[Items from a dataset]
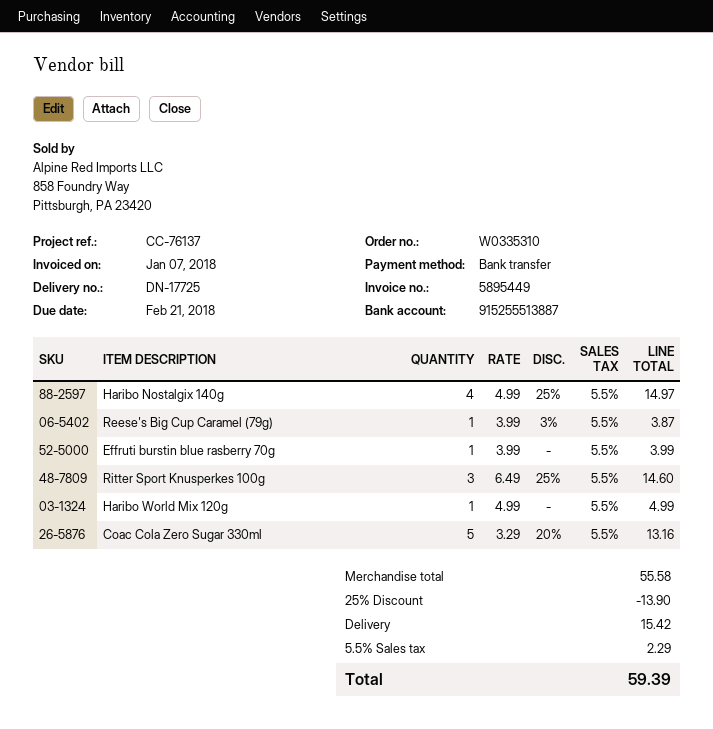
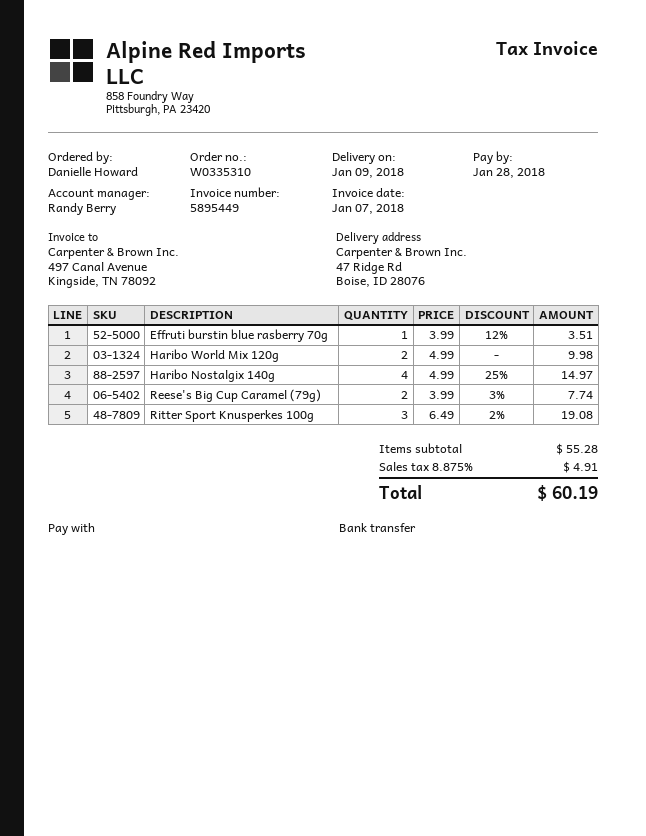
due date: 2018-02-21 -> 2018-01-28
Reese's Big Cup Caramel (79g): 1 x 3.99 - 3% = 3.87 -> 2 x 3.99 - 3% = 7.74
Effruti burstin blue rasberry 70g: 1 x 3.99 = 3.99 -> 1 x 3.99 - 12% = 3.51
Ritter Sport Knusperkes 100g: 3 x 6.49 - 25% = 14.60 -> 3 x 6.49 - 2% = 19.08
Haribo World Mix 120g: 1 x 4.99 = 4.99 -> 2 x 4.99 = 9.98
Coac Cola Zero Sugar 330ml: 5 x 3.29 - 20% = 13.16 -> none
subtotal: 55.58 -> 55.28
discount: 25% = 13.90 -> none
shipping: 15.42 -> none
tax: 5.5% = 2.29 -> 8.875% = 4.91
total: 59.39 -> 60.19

## WHAT TO WORK ON
For the data above, give the number of lines in which the word "none" appears, and nothing more.

## RESPONSE TO THE EXERCISE
3